Science et progrès repoussent la mort mais menacent la vie

La passion et les désirs humains n’ont pas changé avec le progrès scientifique et les nouvelles technologies. L’innovation est au cœur d’une formidable amélioration des conditions de vie mais les excès qu’elle fait naître nous poussent à repenser tout un système de normes et de valeurs permettant leur régulation.

Vincent LemerreLa science est mise à mal par notre société. Dans Humain, trop humain, Nietzsche insiste sur le fait que les immenses progrès scientifiques restent périphériques à nos capacités cérébrales. C’est le point de vue que défend Étienne Klein, directeur du laboratoire de recherche en Science au CEA, pour qui la science doit être perçu comme une occasion de résoudre nos problèmes et non plus comme un risque paralysant. Le progrès scientifique est de moins en moins lié à un projet de civilisation puisqu’il n’existe tout simplement plus de projet de civilisation. L’innovation, au lieu de préparer un futur attractif, ne nous sert plus désormais qu’à survivre. La science a bien entendu suppléer la  religion, elle est devenue le socle de connaissance ultime et nous sommes automatiquement gouvernés par une forme liée à la science. Pourtant aujourd’hui, ce monopole de vérité est mis à mal par une désaffection des étudiants pour la science, par une méconnaissance effective de la classe politique et par une critique philosophique du progrès.

« Un tsunami technologique » est en marche. Les mots sont de Laurent Alexandre, le fondateur de doctissimo et créateur de la société DNA vision (spécialisée dans le séquençage d’adn.) Il n’y a rien de plus effarant à ses yeux que ceux qui déclarent la fin de la croissance et du progrès scientifique. C’est faire selon lui preuve de malthusianisme et d’anti-schumpeterianisme. Avec les NBIC (Nanotechnologies, biotechnologies, informatique et sciences cognitives), nous vivons actuellement une immense révolution, bien plus importante que celle que la France a connu à la fin du XIXème siècle avec l’automobile et l’électricité. Le problème majeur est alors la méconaissance totale de la classe politique et donc à plus une grande échelle de la société toute entière. Il est la principale raison du retard français dans le domaine des NBIC. La Silicon Valey, avec des entreprises comme Google et Callico trust l’essentiel du marché.

Pourra-t-on un jour euthanasier la mort ? La question se pose, tellement le progrès dans le domaine de la santé est gigantesque.

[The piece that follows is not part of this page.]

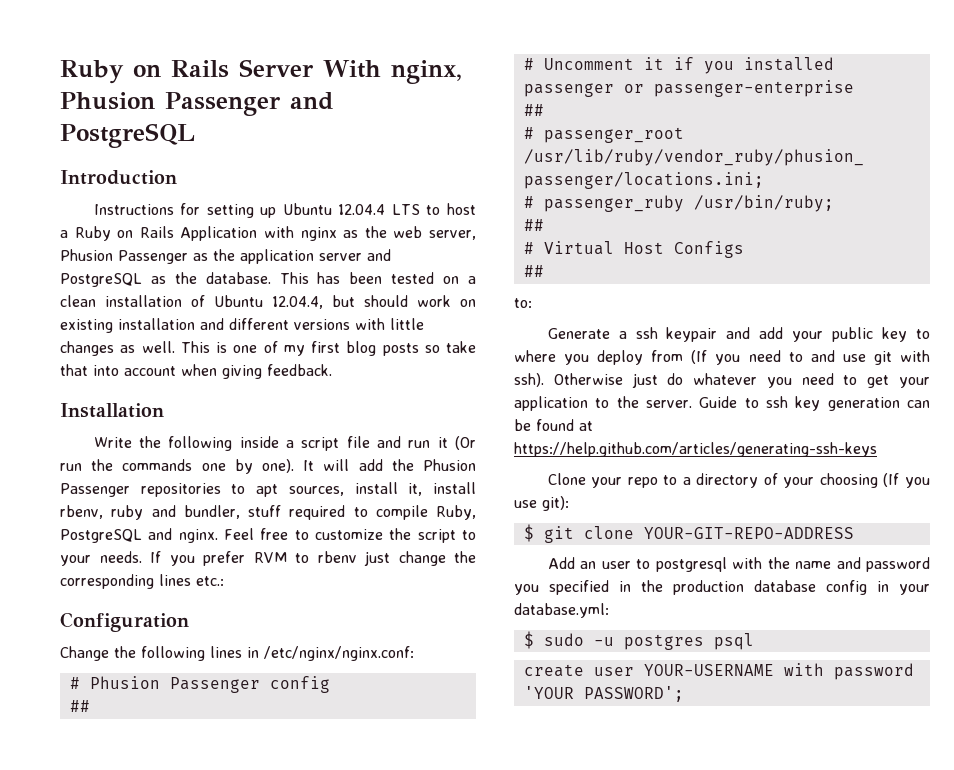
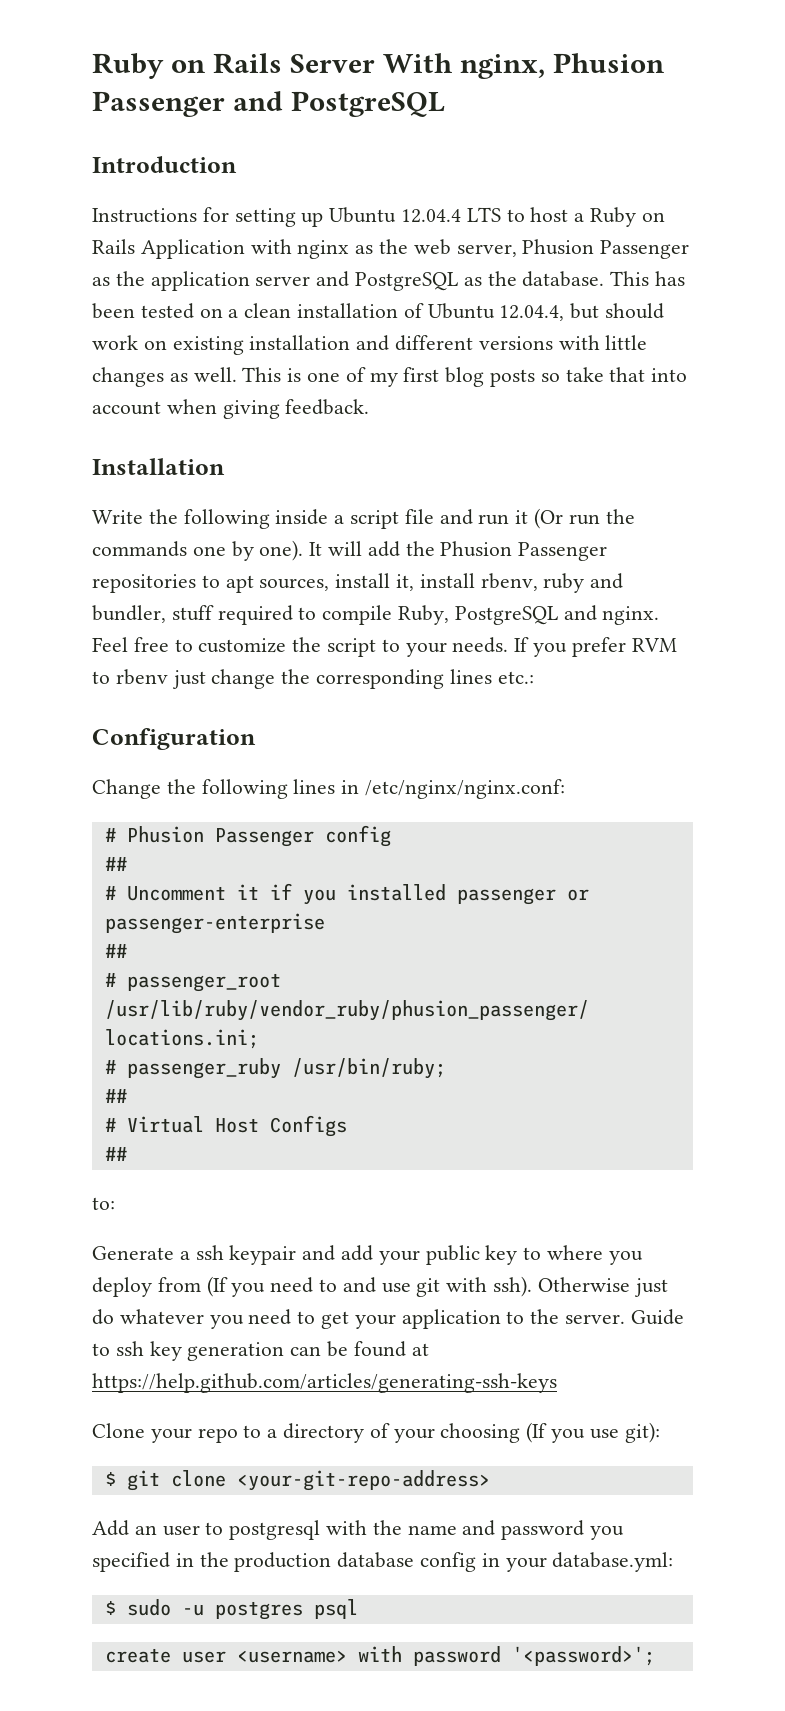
[643,527,854,539] YOUR-GIT-REPO-ADDRESS -> [236,1470,490,1491] <your-git-repo-address>
[643,664,774,676] YOUR-USERNAME -> [236,1650,347,1663] <username>
[523,686,684,702] 'YOUR PASSWORD'; -> [511,1646,655,1666] '<password>';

Les estimations de Google partent du principe que notre espérance de vie augmentera de trente ans en 2035. On ne se rapprocherait donc plus de notre mort ? Il en va de même pour l’épanouissement de notre personne. Eric Careel, entrepreneur et créateur de la société Withings prend l’exemple d’une de ses inventions, le pèse personne connecté qui, en dessinant une tendance est générateur d’une pression sociale positive.

L’invasion du numérique menace la vie privée du citoyen. C’est l’excès le plus flagrant qui découle de ce progrès technique bondissant. Le journaliste d’investigation Duncan Campbell, qui a notamment révêlé l’affare du système Echelon, dénonce un espionnage permanent aussi bien au niveau politique qu’économique. La NSA et son pendant anglais, la GCHQ établissent une surveillance constante de toutes les données, plus particulièrement en Europe. La vie privée des individus comme des Etats n’existe plus selon Duncan Campbell et la pression économique est trop forte pour que l’on s’en préoccupe.

Le droit au devant de l’innovation. Dans ce contexte de révolution scientifique et numérique, le droit français est en retard, pire encore, il n’est pas fait pour encourager l’innovation. Lorraine Donnedieu de Vabres-Tranie, avocate spécialisée dans le droit de propriété reflechit dans de nombreux articles à la manière de privilégier l’innovation dans le règle de droit. Le droit français n’est pas du tout adapté à la fulgurance de l’innovation mais plutôt à une croissance régulière et progressive. C’est au droit de se mettre au diapason. Il faut tordre le coup au principe de précaution avec un principe d’innovation. Il est nécéssaire de mettre fin à cette politique de risque zéro en établissant une transparence plus forte qui permettra d’éviter les excès lié à la course à la science.